When the potential is higher than the potential obtained by adding th, when the switch 17 is turned on, the transistor 15
Drain current is supplied to the light emitting element 14. The brightness of the light emitting element 14 is determined by the value of the drain current.

When the transistor 15 is a p-channel type, the anode of the light emitting element 14 is connected to the wiring CL. Further, the potential of the wiring CL is the potential of the wiring VL, the threshold voltage Vthe of the light emitting element 14, and the potential.
When the potential is higher than the potential obtained by adding the threshold voltage Vth of the transistor 15, the drain current of the transistor 15 is supplied to the light emitting element 14 when the switch 16 is turned on. The brightness of the light emitting element 14 is determined by the value of the drain current. Further, when the potential of the wiring CL is higher than the potential obtained by adding the threshold voltage Vthe of the light emitting element 14 and the threshold voltage Vth of the transistor 15 to the potential of the wiring ML, when the switch 17 is turned on, the drain current of the transistor 15 is generated. Is supplied to the light emitting element 14. The brightness of the light emitting element 14 is determined by the value of the drain current.
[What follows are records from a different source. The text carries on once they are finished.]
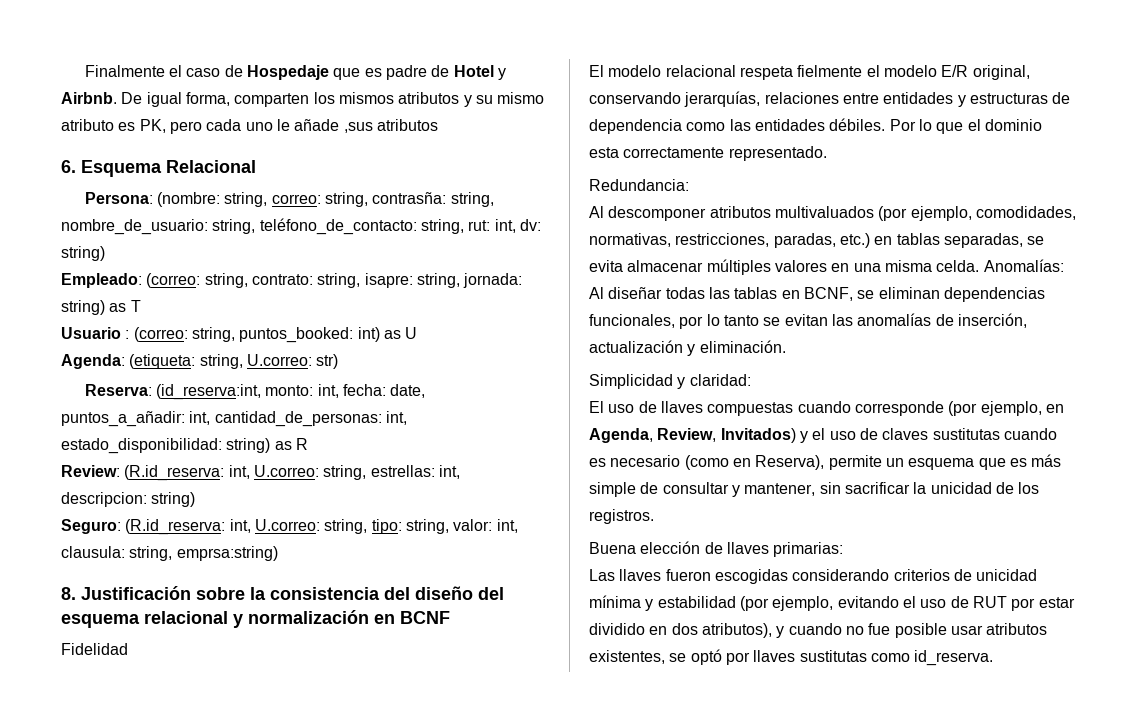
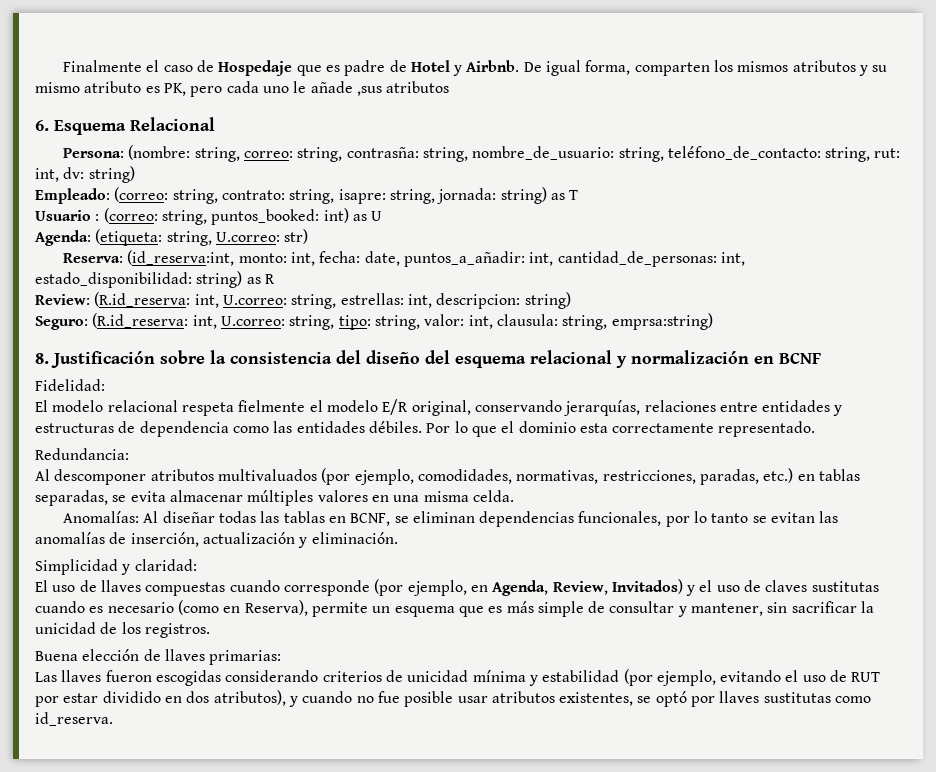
- Fidelidad
+ Fidelidad:
- Al descomponer atributos multivaluados (por ejemplo, comodidades, normativas, restricciones, paradas, etc.) en tablas separadas, se evita almacenar múltiples valores en una misma celda. Anomalías: Al diseñar todas las tablas en BCNF, se eliminan dependencias funcionales, por lo tanto se evitan las anomalías de inserción, actualización y eliminación.
+ Al descomponer atributos multivaluados (por ejemplo, comodidades, normativas, restricciones, paradas, etc.) en tablas separadas, se evita almacenar múltiples valores en una misma celda.
+ Anomalías: Al diseñar todas las tablas en BCNF, se eliminan dependencias funcionales, por lo tanto se evitan las anomalías de inserción, actualización y eliminación.

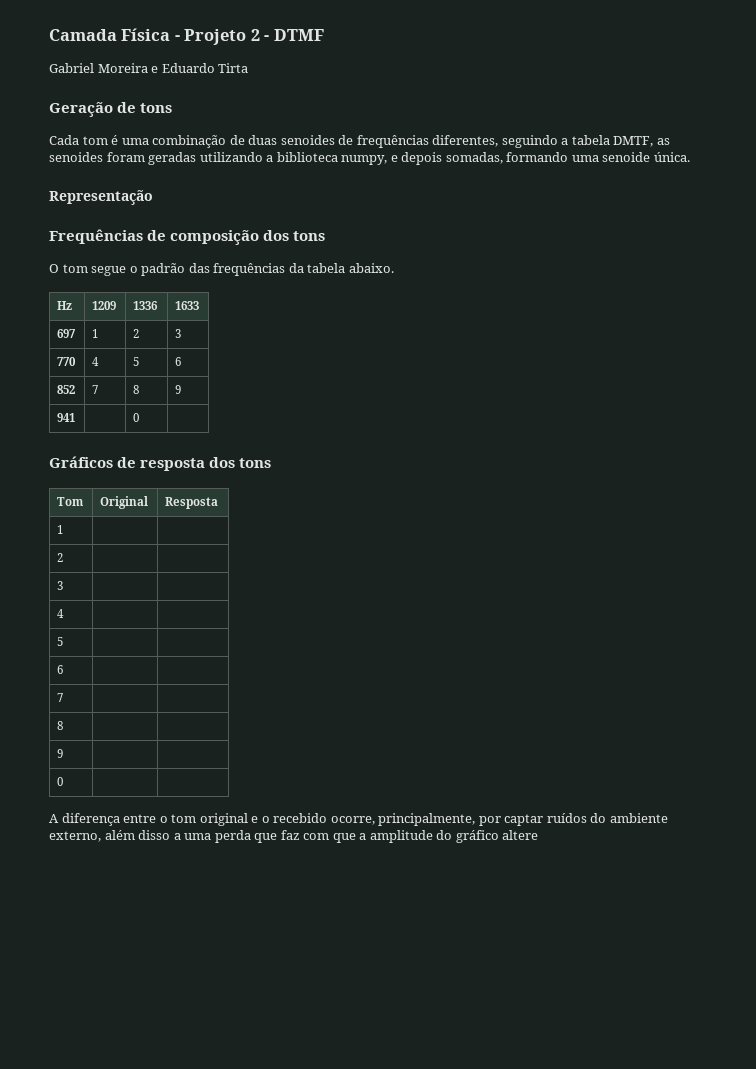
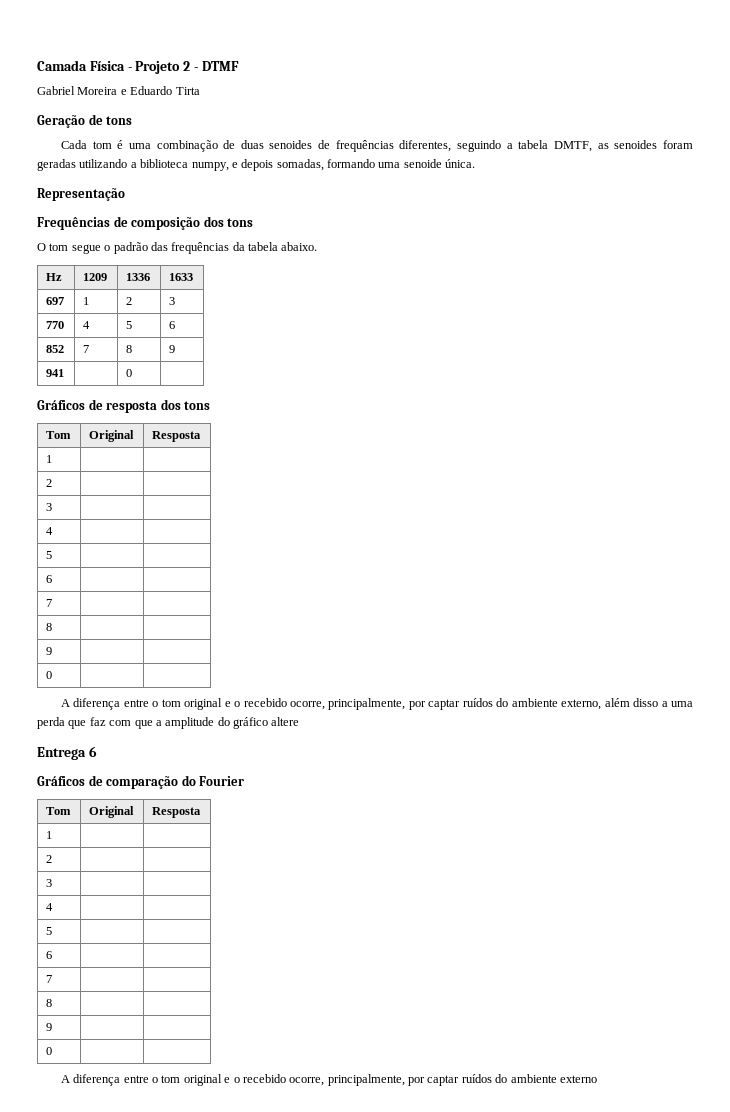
+ Entrega 6
+ Gráficos de comparação do Fourier
+ Tom | Original | Resposta
+ 1 | |
+ 2 | |
+ 3 | |
+ 4 | |
+ 5 | |
+ 6 | |
+ 7 | |
+ 8 | |
+ 9 | |
+ 0 | |
+ A diferença entre o tom original e o recebido ocorre, principalmente, por captar ruídos do ambiente externo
The capacitive element 18 determines the potential difference between the gate of the transistor 15 and one of the source and drain.
Has the function of holding. However, the capacitive element 18 does not necessarily have to be provided in the pixel 11 when, for example, the gate capacitance formed between the gate of the transistor 15 and the semiconductor film is sufficiently large.

The pixel 11 may further include not only a light emitting element 14, a transistor 15, a switch 16, a switch 17, and a capacitive element 18, but also other circuit elements such as a transistor, a capacitive element, a resistor, and an inductor.

Further, the monitor circuit 12 has a function of generating a signal including the value of the current as information by using the drain current of the transistor 15 taken out from the pixel 11 via the switch 17. As the monitor circuit 12, for example, a current-voltage conversion circuit such as an integrator circuit can be used.

The image processing circuit 13 has a function of correcting the image signal input to the pixel 11 according to the above signal generated by the monitor circuit 12. Specifically, when it is determined from the signal generated by the monitor circuit 12 that the drain current of the transistor 15 is larger than a desired value, the image signal is corrected so that the drain current of the transistor 15 becomes smaller. On the contrary, when it is determined from the signal generated by the monitor circuit 12 that the drain current of the transistor 15 is smaller than the desired value, the drain current of the transistor 15 is increased.
Correct the image signal.

By correcting the image signal, not only the variation of the threshold voltage of the transistor 15 existing between the pixels 11 but also the variation of other electrical characteristics such as the mobility of the transistor 15 can be corrected. Therefore, it is possible to further suppress the variation in the brightness of the light emitting element 14 between the pixels 11 as compared with the case where the threshold voltage is corrected in the pixels 11.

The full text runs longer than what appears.